SIEGEL: You were also going to match Hemingway by writing a novel.
: Yeah. I ran away to Paris so that I could be more like him. I did everything in Paris that you're supposed to do except write anything. I didn't get around to putting pen to paper.
SIEGEL: You didn't write anything?
: No. I didn't write a word, so there is a way of looking at my acting career as a kind of - as one long monument of displacement activity, really. It's just what you do if you're trying to avoid writing anything and it did kind of turn out like that. It started out like that, rather.

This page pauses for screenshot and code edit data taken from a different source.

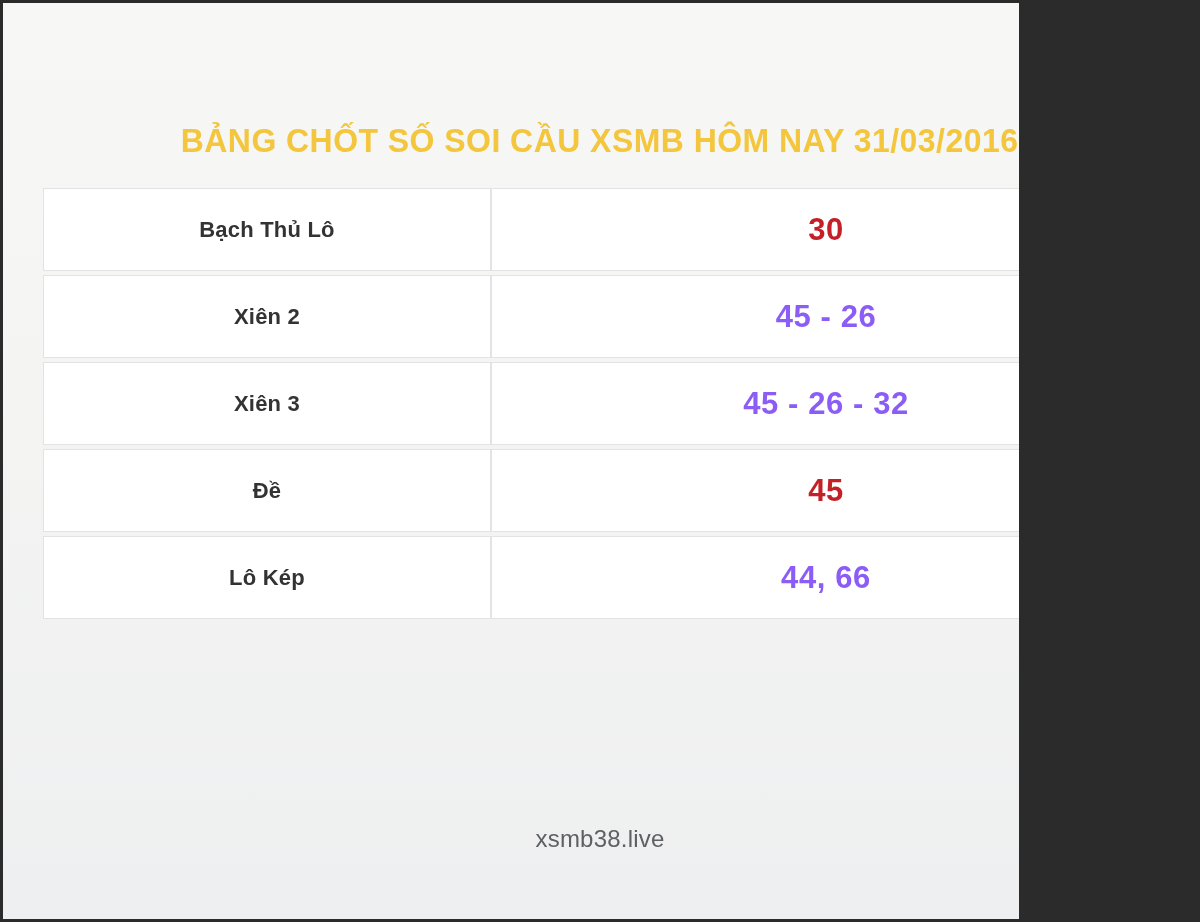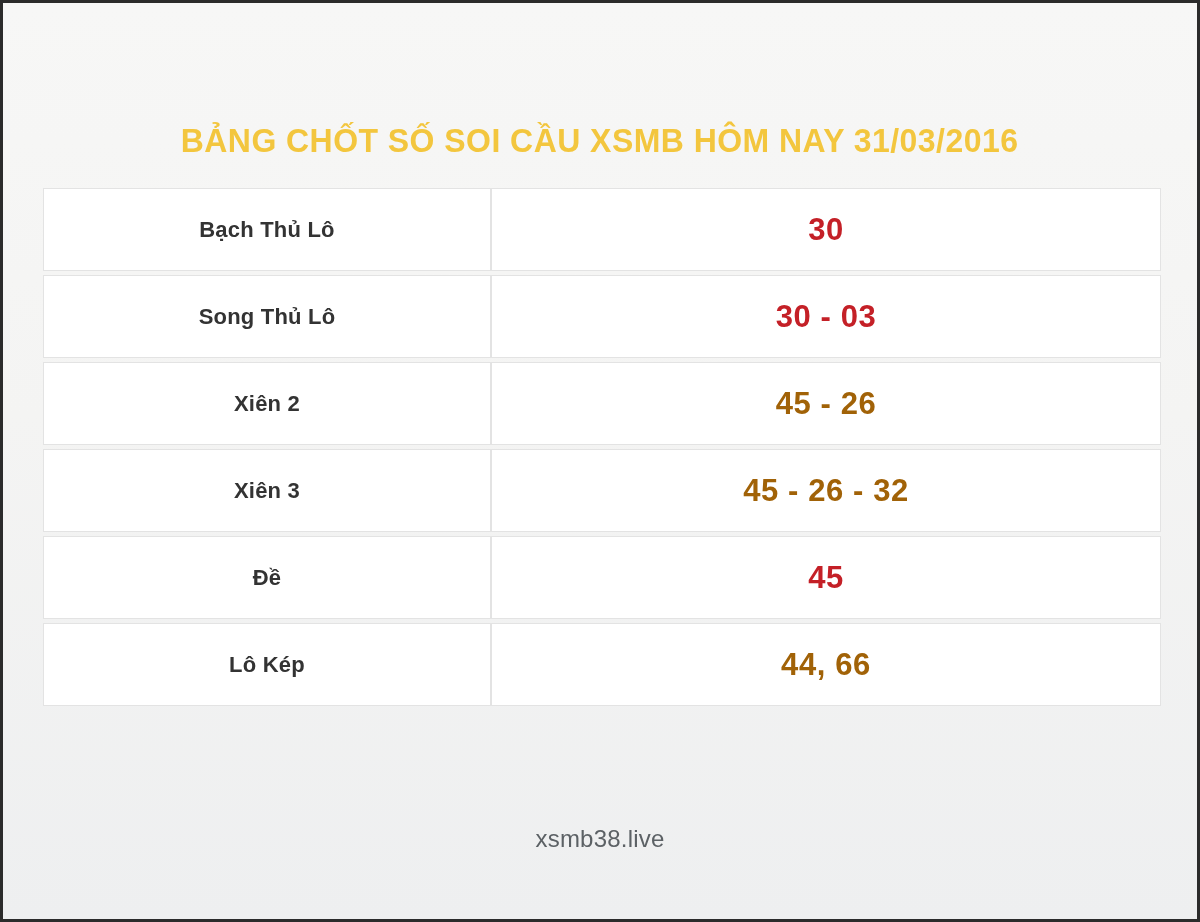"BẢNG CHỐT SỐ SOI CẦU" #page { width: 1194px -> 1016px }
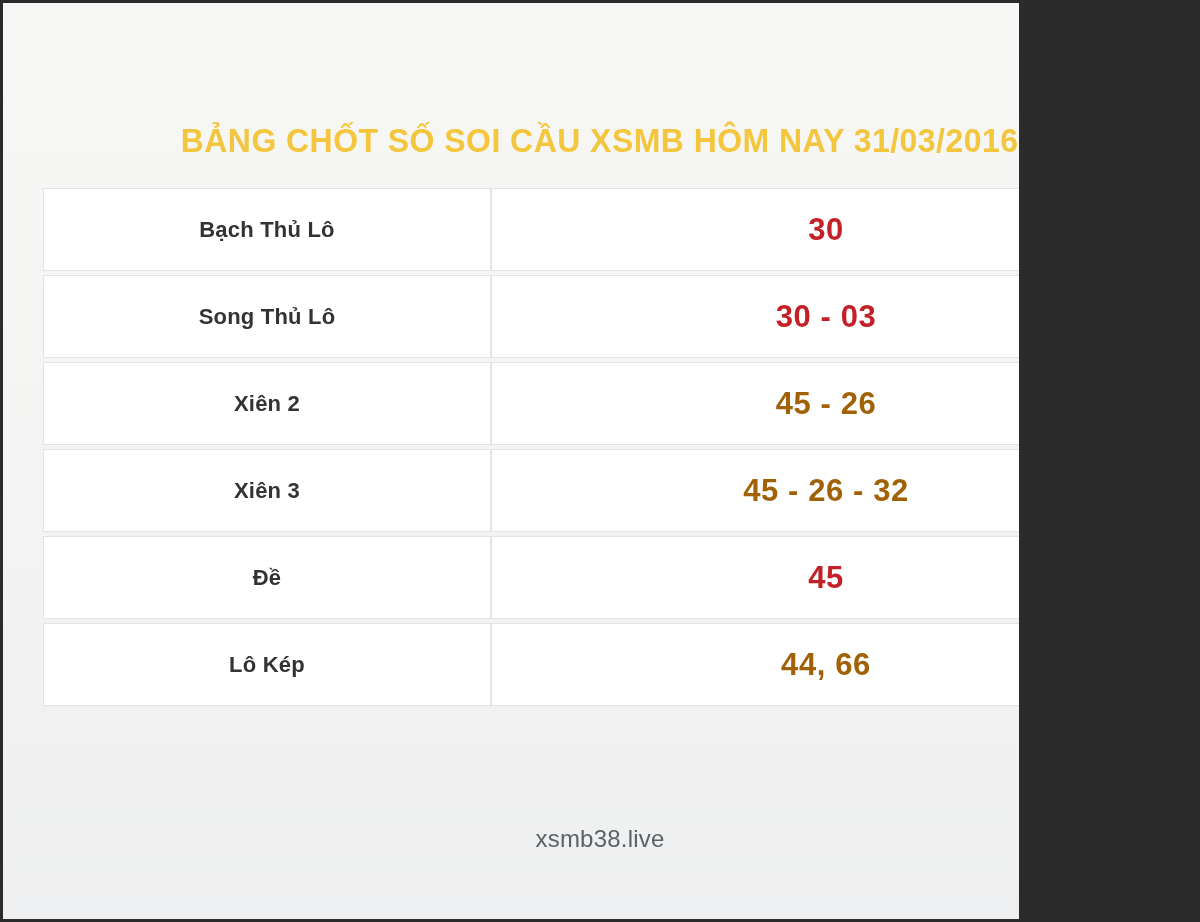"Song Thủ Lô" tr { html: <tr> <td>Song Thủ Lô</td> <td>30 - 03</td> </tr> -> none }
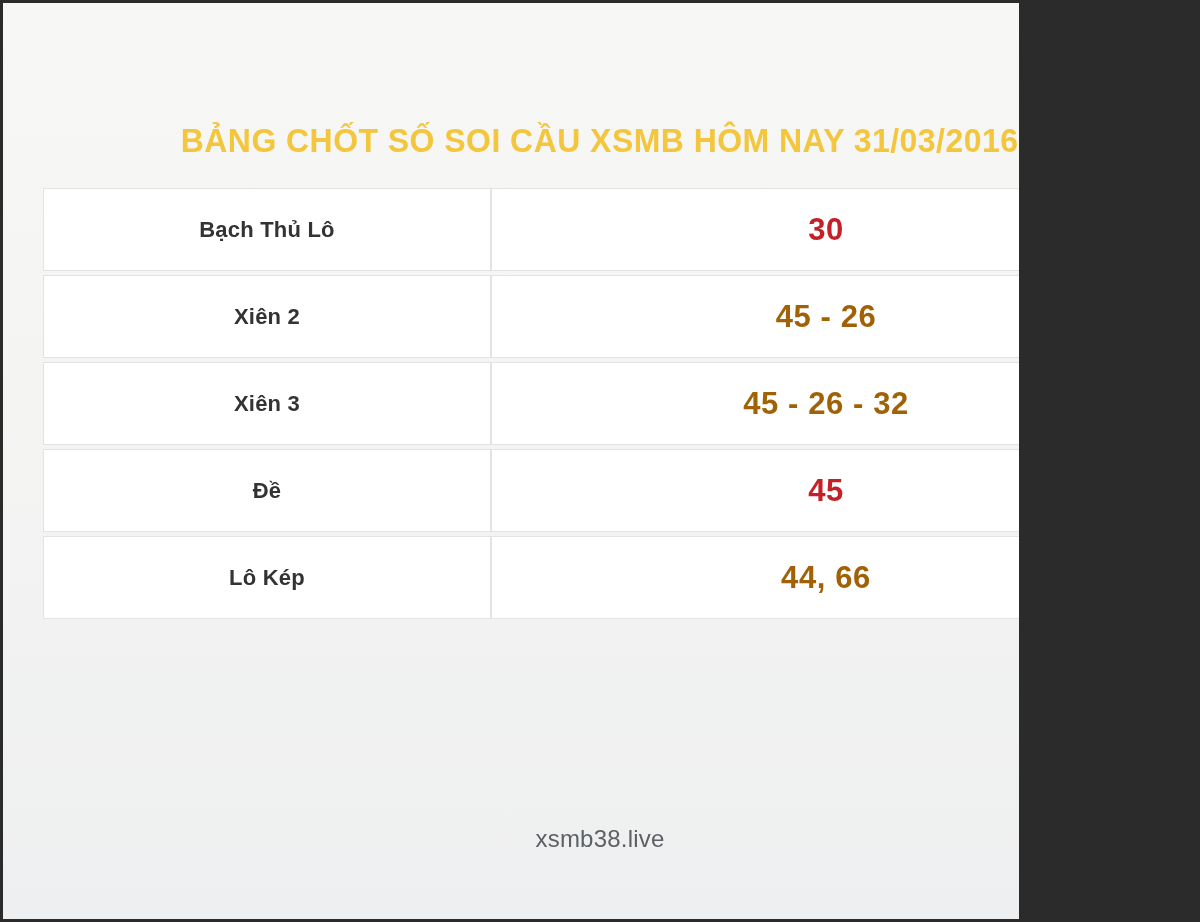"45 - 26" td.value-cell { color: #a16207 -> #8b5cf6 }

Then I started to get interested in acting, truly interested in acting, in the theatre and I started to want to be good and I met some writers. I met David Hare, Tom Stoppard, Harold Pinter and I was fortunate to work with all those people who I consider to be some of the greatest writers currently working. That really got me interested and the nuts and bolts of acting began to fascinate me. Then I sort of properly became an actor, I think.
SIEGEL: Well, Bill Nighy, we're all very pleased that your writing career worked out so badly for you, that you were reduced to becoming such a terrific actor. Thanks a lot for talking with us.
: Thank you very kindly.
SIEGEL: Bill Nighy appears in the new film, "The Best Exotic Marigold Hotel."